> [TASK DIRECTIONS] For each line of the listing that contains "from", make a copy and return it.

━━━ PROVIDED ENTRIES ━━━

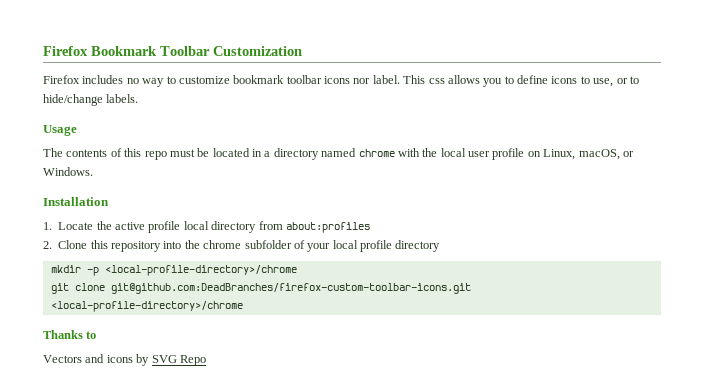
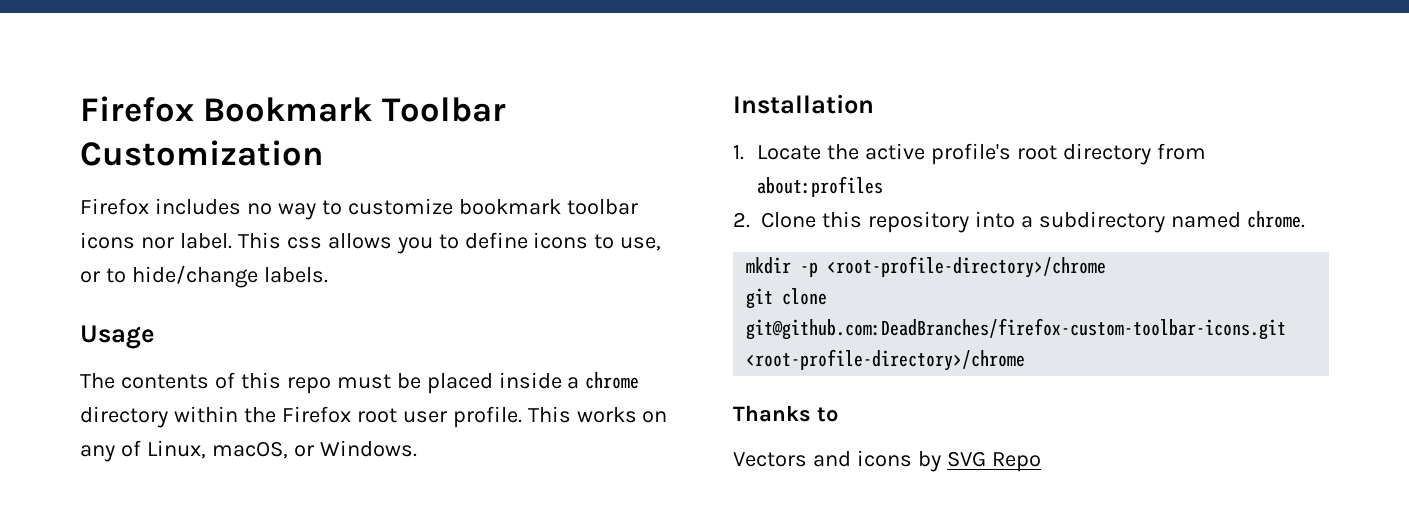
- The contents of this repo must be located in a directory named chrome with the local user profile on Linux, macOS, or Windows.
+ The contents of this repo must be placed inside a chrome directory within the Firefox root user profile. This works on any of Linux, macOS, or Windows.
- 1. Locate the active profile local directory from about:profiles
+ 1. Locate the active profile's root directory from about:profiles
- 2. Clone this repository into the chrome subfolder of your local profile directory
+ 2. Clone this repository into a subdirectory named chrome.
- mkdir -p <local-profile-directory>/chrome
+ mkdir -p <root-profile-directory>/chrome
- git clone git@github.com:DeadBranches/firefox-custom-toolbar-icons.git <local-profile-directory>/chrome
+ git clone git@github.com:DeadBranches/firefox-custom-toolbar-icons.git <root-profile-directory>/chrome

━━━

> [EXPECTED ANSWER]
- 1. Locate the active profile local directory from about:profiles
+ 1. Locate the active profile's root directory from about:profiles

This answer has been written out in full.